Appreciated the tapeworm info
A letter to the editor discussing why tapeworm is a scare tactic and not a reason to eradicate wolves.
My appreciation to Jim DeTro for his information on Echinococcus multilocularis (guest comment, Aug. 31).
Surely the wolf should be rendered extinct because he carries the little worm. And what about coyotes, fox, rats, mice and domestic cats and dogs? There are a lot more cats, dogs, and coyotes in Okanogan County than there are wolves.
According to a Wikipedia article on E. multilocularis, canids (dogs and their relatives) are definitive hosts for the parasite. Rodents are secondary hosts from which the canids catch the worm.
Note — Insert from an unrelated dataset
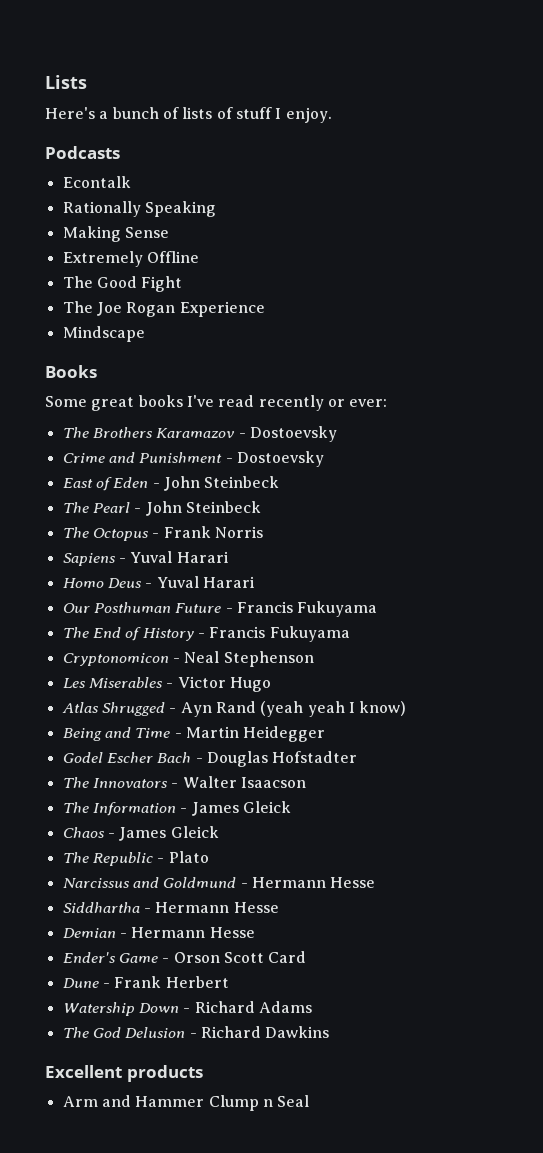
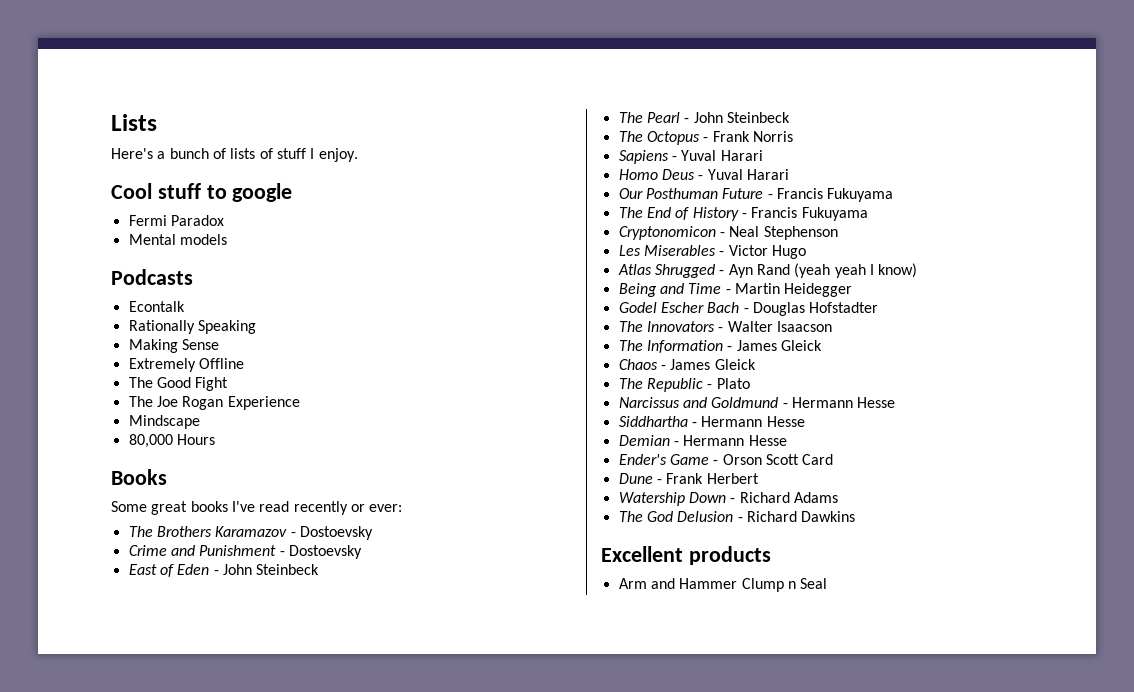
(332, 115) none -> [111,183,293,202] [128,215,224,226] [128,234,227,245] // Cool stuff to google // Fermi Paradox // Mental models
(145, 334) none -> [128,434,215,448] // 80,000 Hours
I assume that cats, both domestic and wild, are also definitive hosts.
I frequently see my neighbors’ dogs pooping in my yard. Maybe I should blaze away at them. Mr. DeTro would blaze away at the wolves. But I jest. Truly, I do.
I love my neighbors and their dogs. It has been 20 years since I discharged a firearm, and I’m not going to start now.
Excluding wolves from our ecosystem will definitely not keep us safe from tapeworms. If Mr. DeTro wishes to argue that wolves threaten cattle and deer, I won’t argue. But don’t try to scare me with tapeworms.
Next he will eliminate rivers and lakes because mosquitoes, perhaps the deadliest of all God’s creatures, breed in them.